Fig. 6. Human cell type mapping onto murine spatial transcriptomic datasets.

a Scheme showing the integration of published human single cell RNAseq and our mouse Visium datasets. b Correlation matrix between transcriptomic profiles from human single cell datasets and factors defining transcriptomics patterns in mouse ST. c Integration of human stromal cell transcriptomic profiles (S4.CCL21+ and S4.CXCL13 + ) onto visium datasets at day 0. d Integration of human intestinal cell transcriptomic profiles onto visium datasets at day 14. e Integration of human immune cell transcriptomic profiles onto visium datasets at day 14 and magnification of the isolated lymphoid follicle area.

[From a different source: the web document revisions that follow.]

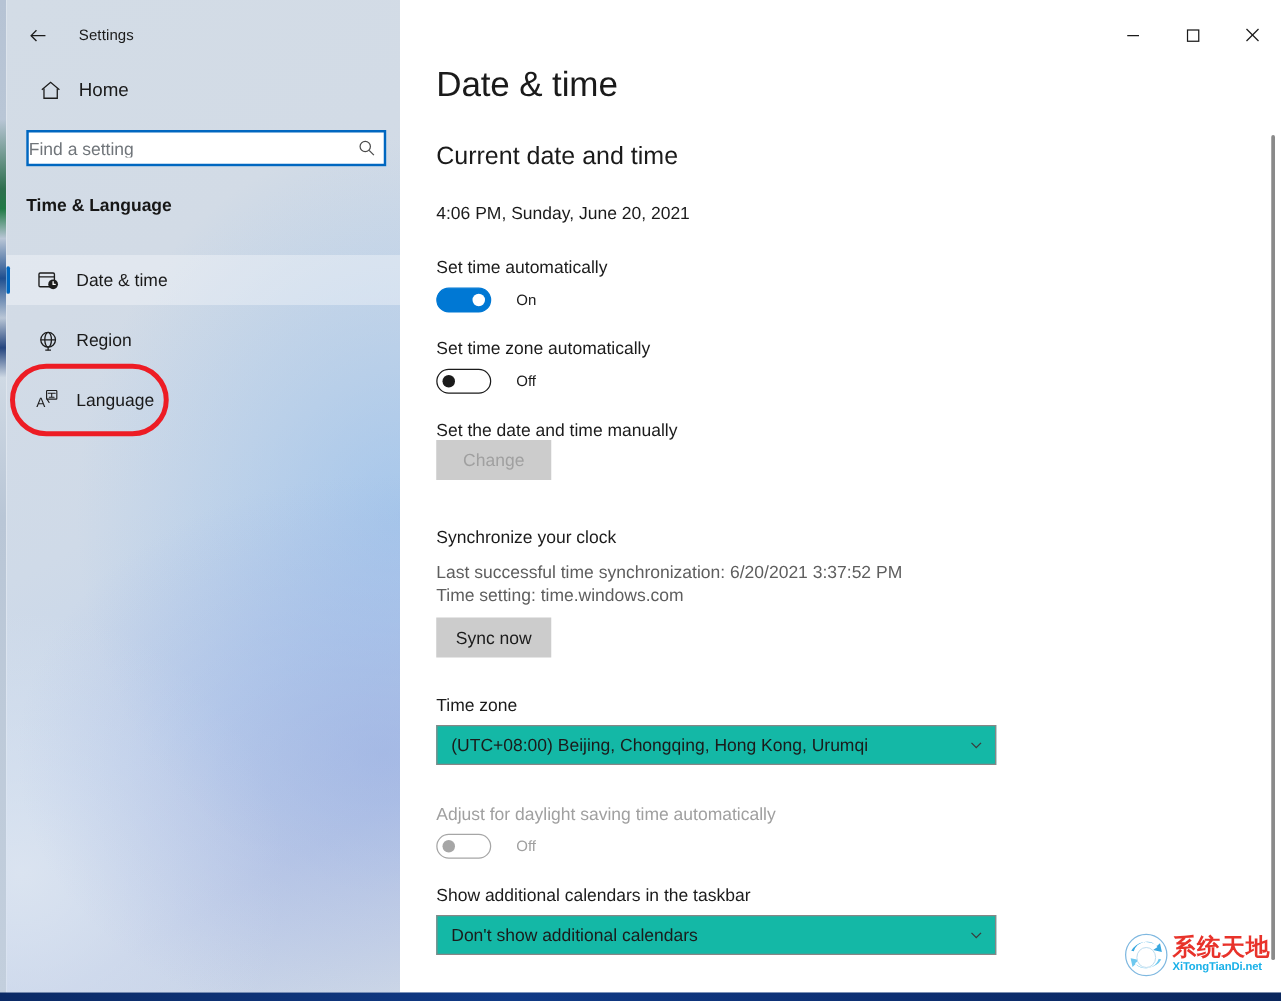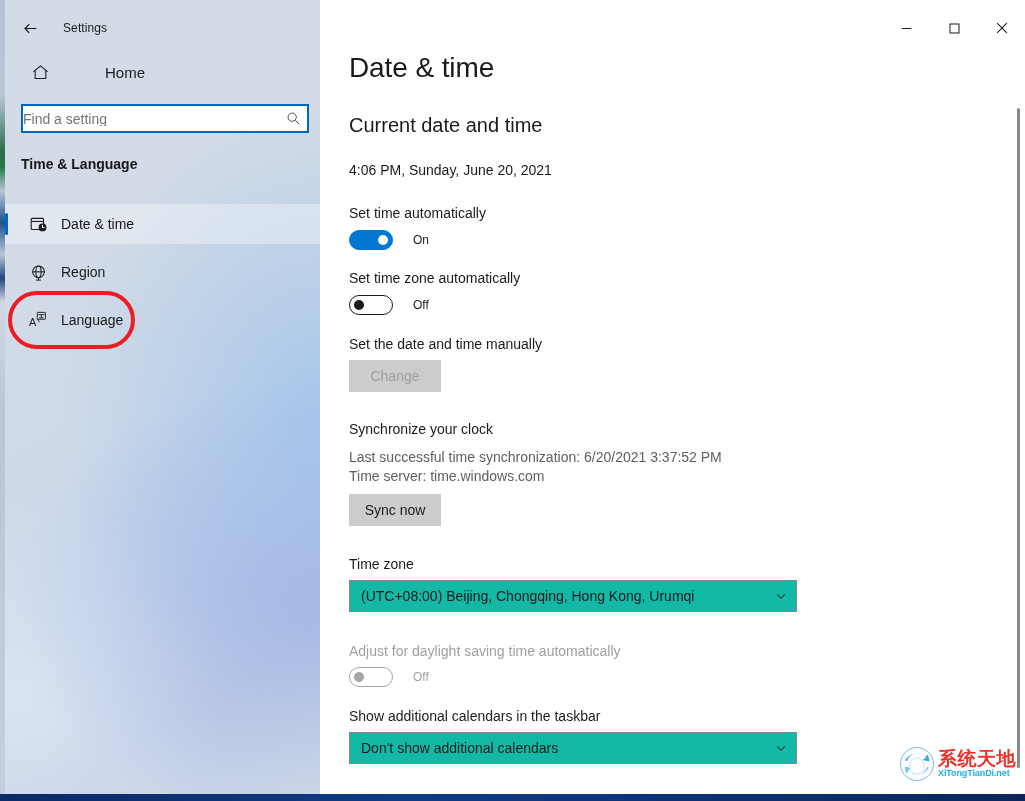"Home" #home-item .nav-label { margin-left: 42px -> none }
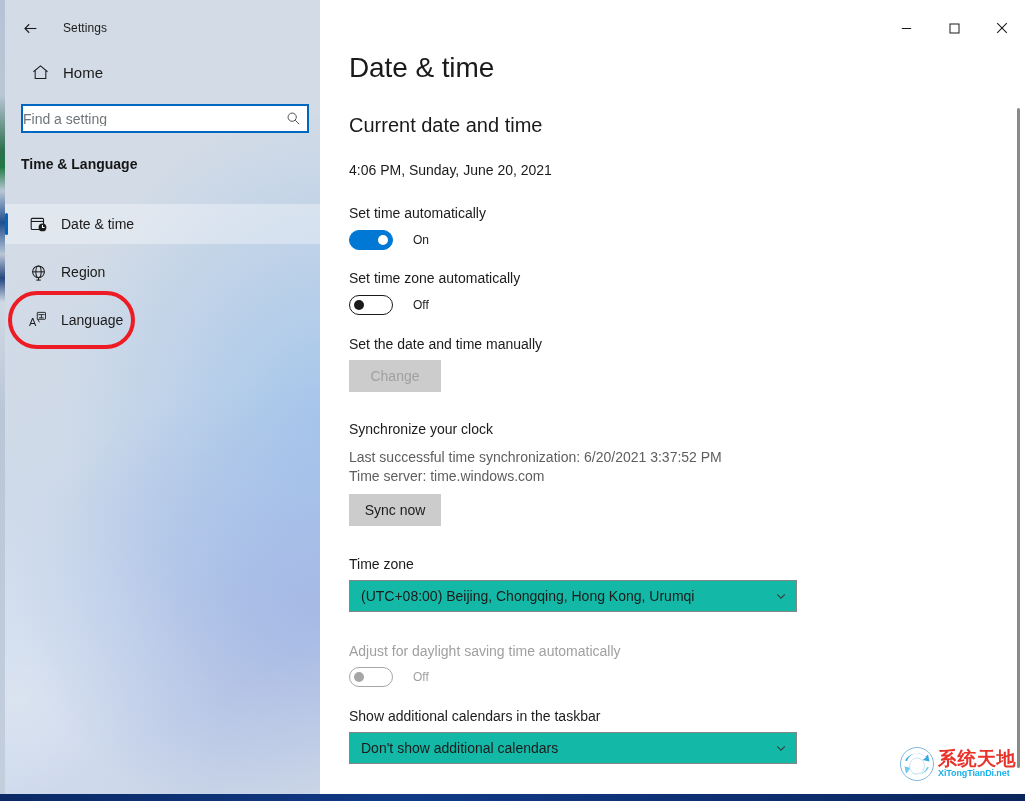"Change" #change-button { top: 360px -> 352px }
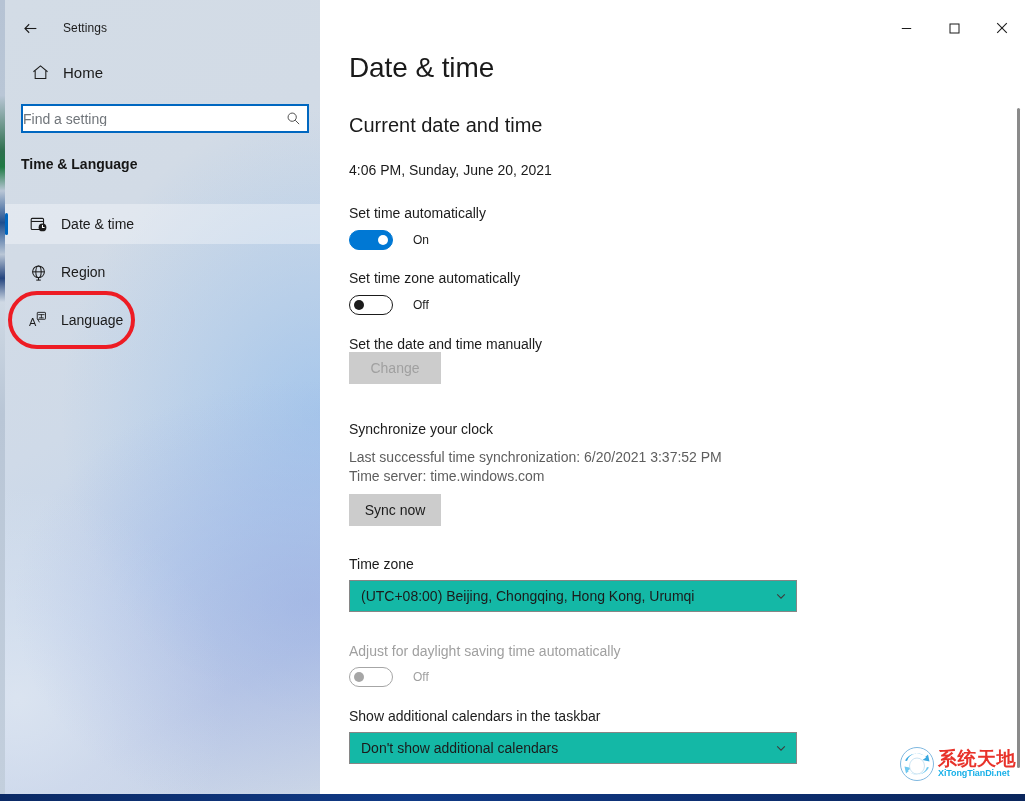"Time server: time.windows.com" div.body-text { text: server -> setting }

Fig. 7. Spatial transcriptomic (ST) allows mapping transcriptomic signatures with clinical relevance.

a Scheme illustrating the analysis designed and dataset sources. b Correlation matrix between transcriptomic modules distinguishing the processes of inflammation and mucosal healing during DSS-induced colitis and factors defining transcriptomics patterns in ST. c (i) Venn diagram and spatial representation of overlapping genes between module 1 and factor 9, (ii) relative mean expression and Gene Ontology (GO) of genes belonging to module 1. d (i) Venn diagram and spatial representation of overlapping genes between module 6 and factor 15, (ii) relative mean expression and Gene Ontology (GO) of genes belonging to module 6. ENS: enteric nervous system. e Spatial distribution of genes defining UC1 and UC2 patients on mouse ST colon d0 and d14. UC: Ulcerative Colitis. f Spatial distribution of Inflammatory Bowel Disease (IBD) risk genes from Cluster 3 (Supplementary Fig. 10b) on colon d0 (left) and d14 (right). g Gene Set Enrichment Analysis for IBD risk genes in Cluster 3 (Supplementary Fig. 10b) and NNMF factors (Supplementary Figs. 6 and 7).